Cimerman M, Gunde-Cimerman N, Zalar P, Perkovic T
Department of Traumatology, University Medical Centre, 1000 Ljubljana, Slovenia.
J Clin Microbiol. 1999 May;37(5):1532-5. doi: 10.1128/JCM.37.5.1532-1535.1999.
We describe a previously healthy, 22-year-old man who, after a closed fracture of the femur and subsequent operation, developed chronic osteomyelitis. Within a few days, infected bone fragments, bone, and wound drainage repeatedly yielded three different filamentous fungi: Aspergillus fumigatus, Aspergillus flavus, and Chalara ellisii. Histologic examination of the bone revealed septate hyphae. After sequential necrotomies of the femur and irrigation-suction drainage with added antimycotic therapy, the infection ceased and the fracture healed. This case is unique in that it is the only known instance in which a long bone was affected in an immunocompetent individual, with no evidence of any systemic infection, by a mixed population of two different Aspergillus spp. and the rare filamentous fungus C. ellisii. Environmental factors that could potentiate the infection include blood and edema fluid resulting from the surgical procedure and the presence of the osteosynthetic plate.

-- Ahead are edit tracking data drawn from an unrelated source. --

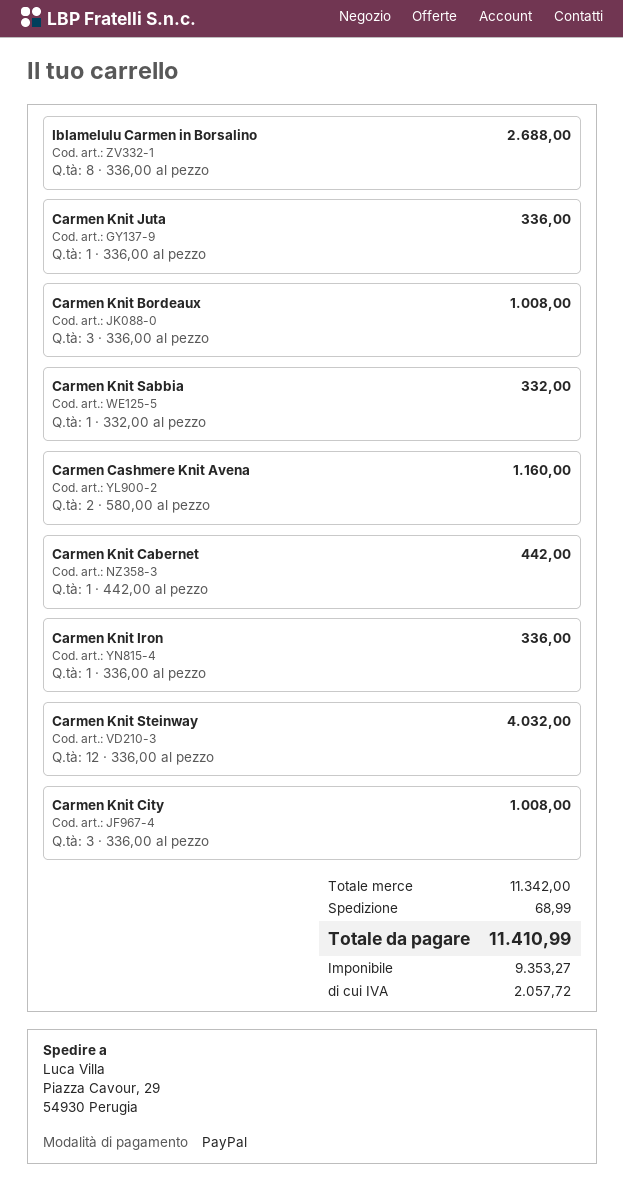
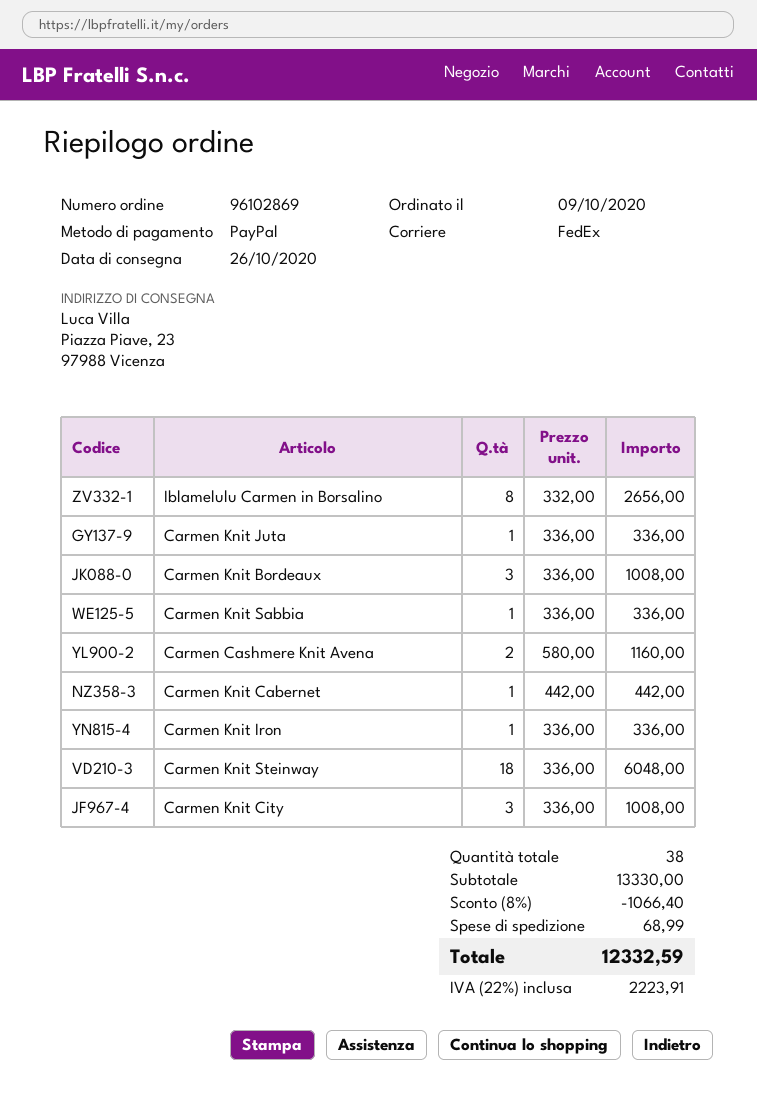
ship to: Piazza Cavour, 29, 54930 Perugia -> Piazza Piave, 23, 97988 Vicenza
Iblamelulu Carmen in Borsalino: 8 x 336.00 = 2688.00 -> 8 x 332.00 = 2656.00
Carmen Knit Sabbia: 1 x 332.00 = 332.00 -> 1 x 336.00 = 336.00
Carmen Knit Steinway: 12 x 336.00 = 4032.00 -> 18 x 336.00 = 6048.00
subtotal: 11342.00 -> 13330.00
discount: none -> 8% = 1066.40
tax: 2057.72 -> 2223.91
total: 11410.99 -> 12332.59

我们描述了一名既往健康的22岁男性,其在股骨闭合性骨折并随后接受手术后,发生了慢性骨髓炎。在数天内,感染的骨碎片、骨质及伤口引流物多次培养出三种不同的丝状真菌:烟曲霉、黄曲霉和埃氏炭角菌。骨组织学检查显示有分隔的菌丝。在对股骨进行序贯性坏死切除术并加用抗真菌治疗的冲洗吸引引流术后,感染停止,骨折愈合。该病例独特之处在于,这是唯一已知的实例,即在一名免疫功能正常的个体中,一根长骨受到两种不同曲霉菌属的混合菌以及罕见丝状真菌埃氏炭角菌的感染,且无任何全身感染的证据。可能增强感染的环境因素包括手术过程中产生的血液和水肿液以及接骨板的存在。